Aunque las botas parezcan cómodas al principio, caminar durante horas puede provocar rozaduras, ampollas y dolor si el calzado no está adaptado a tu pie.
Consejo:
Usa zapatillas o botas que ya hayas utilizado antes en caminatas largas. Haz varias rutas previas para asegurarte de que son cómodas.
- Caminar demasiados kilómetros el primer día
La emoción inicial hace que muchos peregrinos quieran hacer etapas demasiado largas desde el principio. El problema es que el cuerpo necesita adaptarse.
Consejo:
Empieza con etapas moderadas y escucha tu cuerpo. Es mejor llegar con energía que terminar agotado o lesionado los primeros días.
- No cuidar los pies
Los pies son el motor del peregrino. Descuidarlos puede arruinar el viaje.
Muchos principiantes ignoran pequeñas molestias hasta que aparecen las temidas ampollas.
Consejo:
- Mantén los pies secos.
- Usa calcetines técnicos.
- Ponte vaselina antes de caminar.
- Haz descansos.
- Atiende cualquier rozadura desde el primer momento.
- No reservar alojamiento en temporada alta
En verano y fechas señaladas, algunos tramos del Camino pueden llenarse rápidamente. Muchos peregrinos novatos piensan que siempre encontrarán sitio al llegar.
Consejo:
Si haces el Camino en temporada alta, reserva alojamiento con antelación, especialmente en etapas populares.
Dormir bien y descansar es fundamental para disfrutar la experiencia.
- Llevar una planificación demasiado rígida
El Camino rara vez sale exactamente como uno imagina. A veces apetece quedarse más tiempo en un pueblo, descansar un día extra o cambiar una etapa.
Consejo:
Planifica, pero deja espacio para improvisar. Parte de la magia del Camino está en lo inesperado.
- No hidratarse correctamente
Especialmente en verano, la deshidratación puede aparecer rápidamente.
Consejo:
Bebe agua frecuentemente, aunque no tengas sed y aprovecha las fuentes y paradas durante la etapa.
- Compararse con otros peregrinos
Cada persona vive el Camino de una forma distinta. Algunos caminan rápido, otros despacio; unos buscan superación física y otros tranquilidad.
Consejo:
Haz tu propio Camino, a tu ritmo. No importa la velocidad, sino disfrutar de la experiencia.
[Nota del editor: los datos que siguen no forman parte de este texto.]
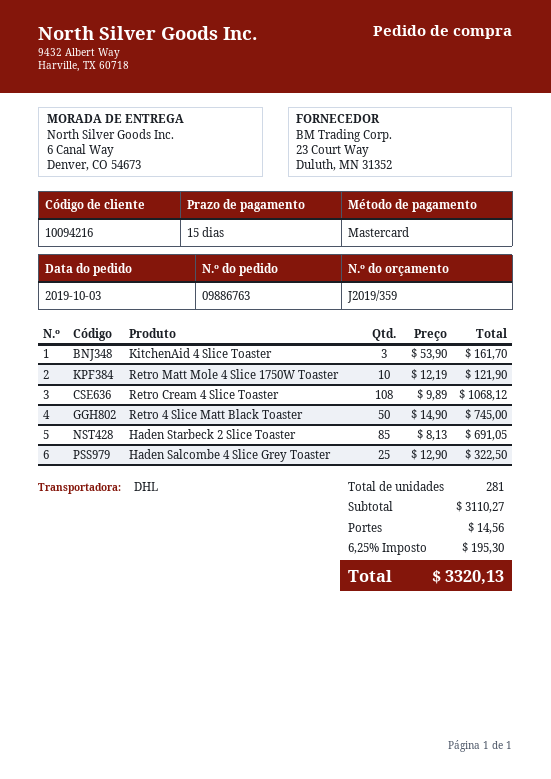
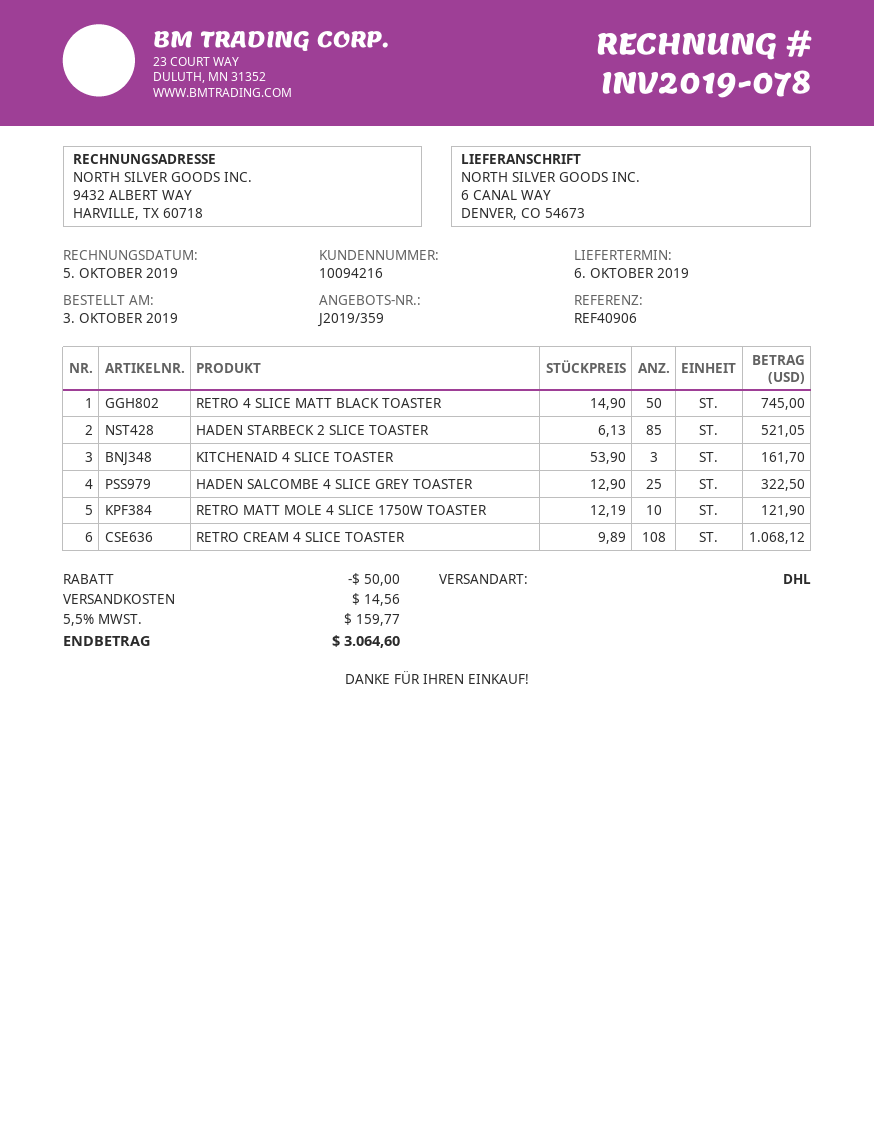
Haden Starbeck 2 Slice Toaster: 85 x 8.13 = 691.05 -> 85 x 6.13 = 521.05
discount: none -> 50.00
tax: 6.25% = 195.30 -> 5.5% = 159.77
total: 3320.13 -> 3064.60

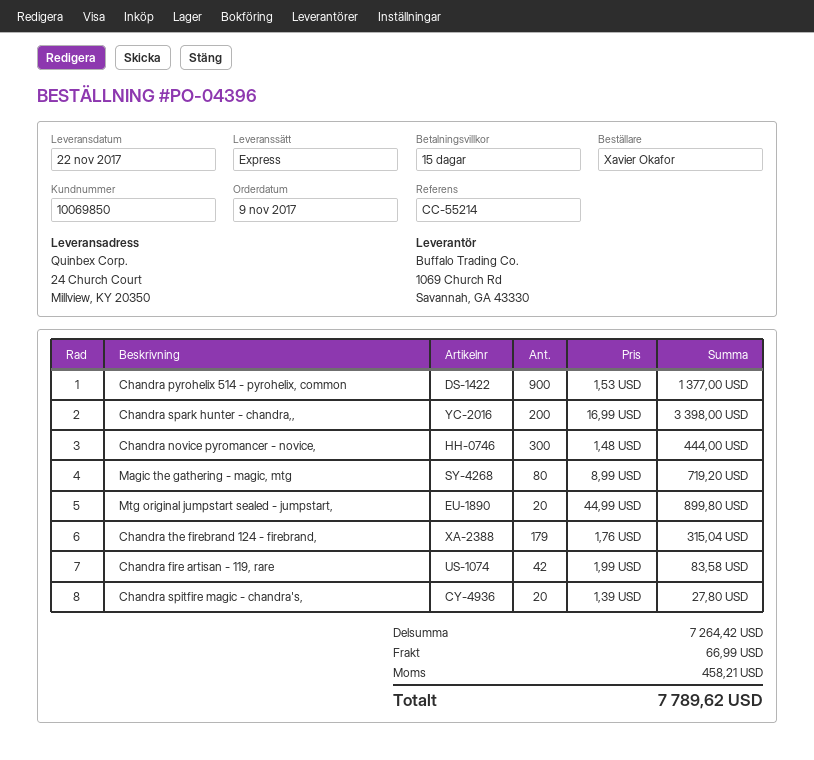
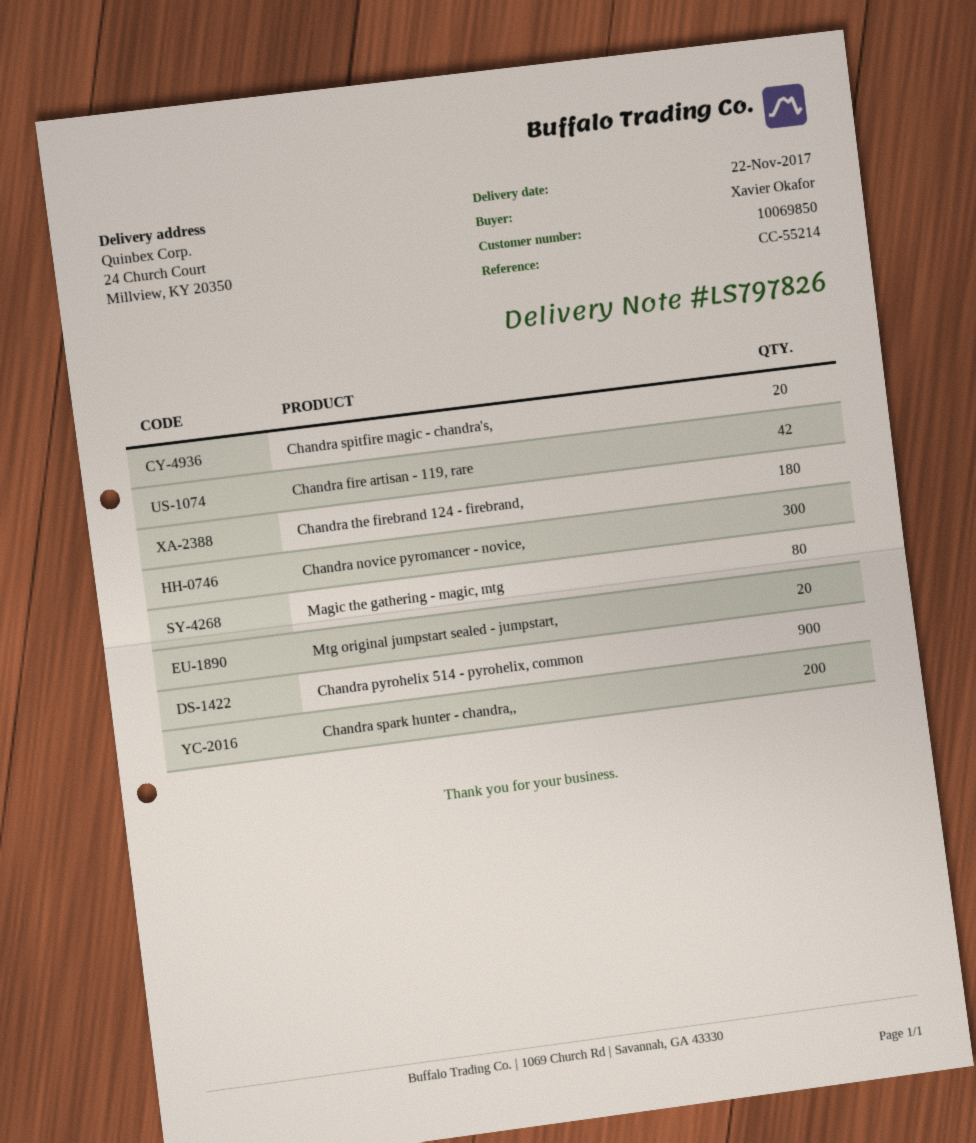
Chandra the firebrand 124 - firebrand,: 179 -> 180

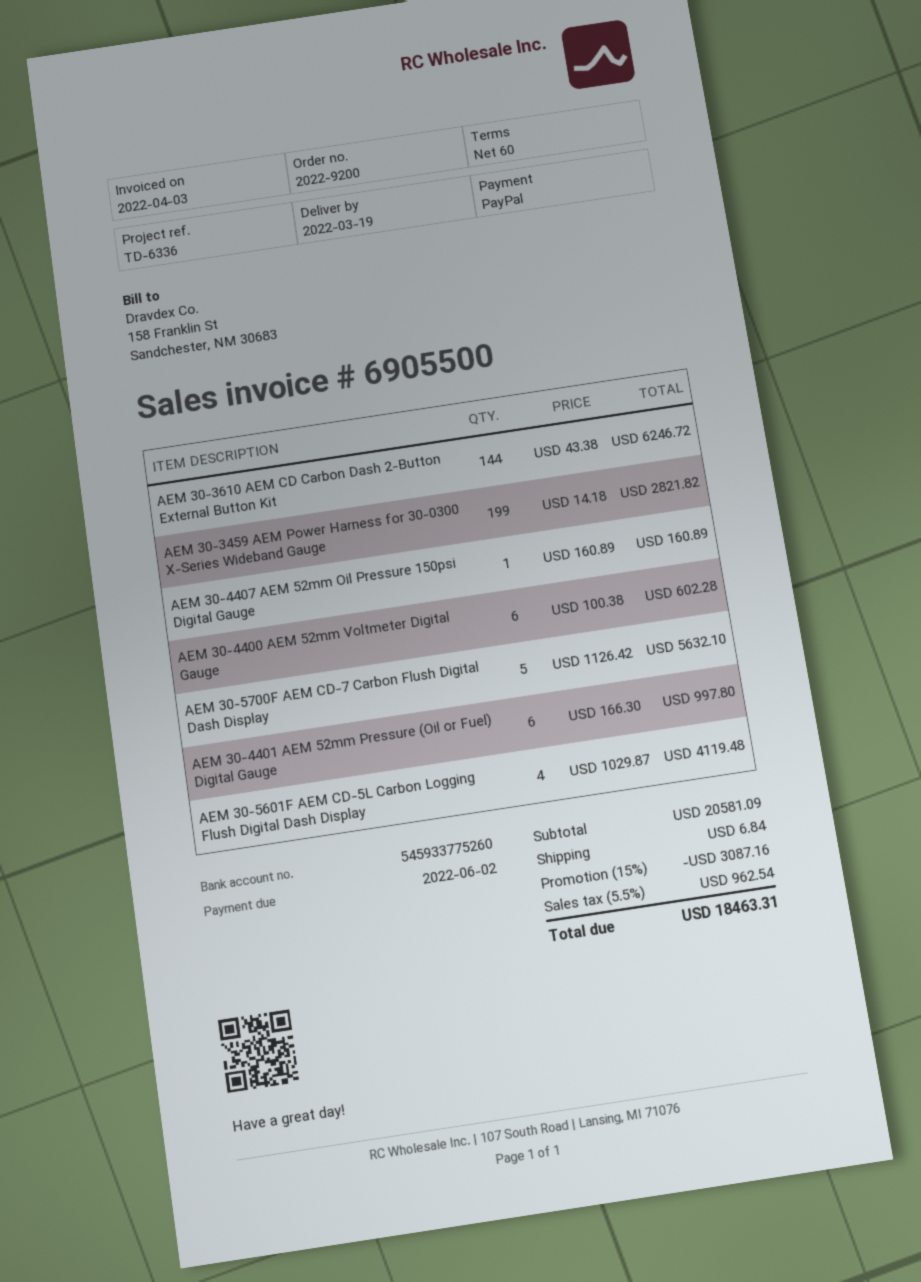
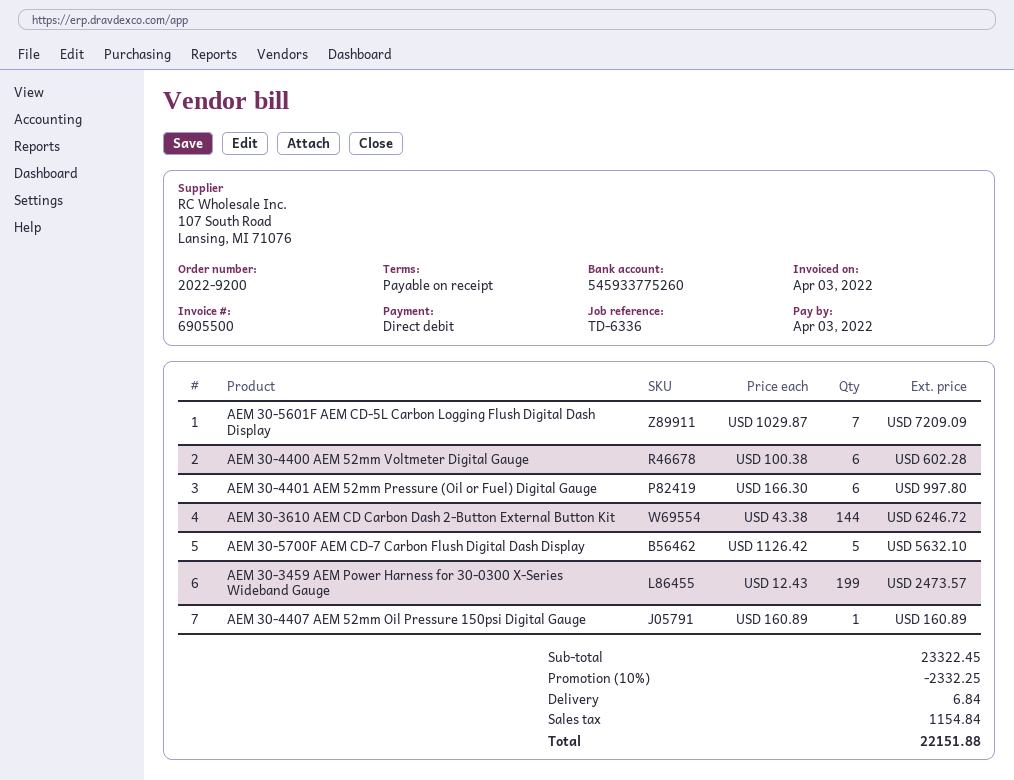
payment terms: 60 days -> on receipt
due date: 2022-06-02 -> 2022-04-03
payment method: PayPal -> direct debit
AEM 30-3459 AEM Power Harness for 30-0300 X-Series Wideband Gauge: 199 x 14.18 = 2821.82 -> 199 x 12.43 = 2473.57
AEM 30-5601F AEM CD-5L Carbon Logging Flush Digital Dash Display: 4 x 1029.87 = 4119.48 -> 7 x 1029.87 = 7209.09
subtotal: 20581.09 -> 23322.45
discount: 15% = 3087.16 -> 10% = 2332.25
tax: 962.54 -> 1154.84
total: 18463.31 -> 22151.88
- Pensar solo en llegar a Santiago
Muchos peregrinos se obsesionan con completar etapas o llegar cuanto antes a Santiago, olvidando disfrutar del recorrido.
Consejo:
El Camino no es solo la meta. Los pueblos, las conversaciones, los paisajes y los pequeños momentos forman parte de la experiencia.
- No dejarse sorprender
A veces el mejor recuerdo del Camino no estaba planeado: una conversación, una cena compartida, un amanecer o una etapa inesperada.
Consejo:
Ve con mente abierta. El Camino siempre termina enseñando algo.
Buen Camino
Cometer errores forma parte de la experiencia, especialmente cuando es la primera vez. Lo importante es aprender, adaptarse y disfrutar del viaje paso a paso.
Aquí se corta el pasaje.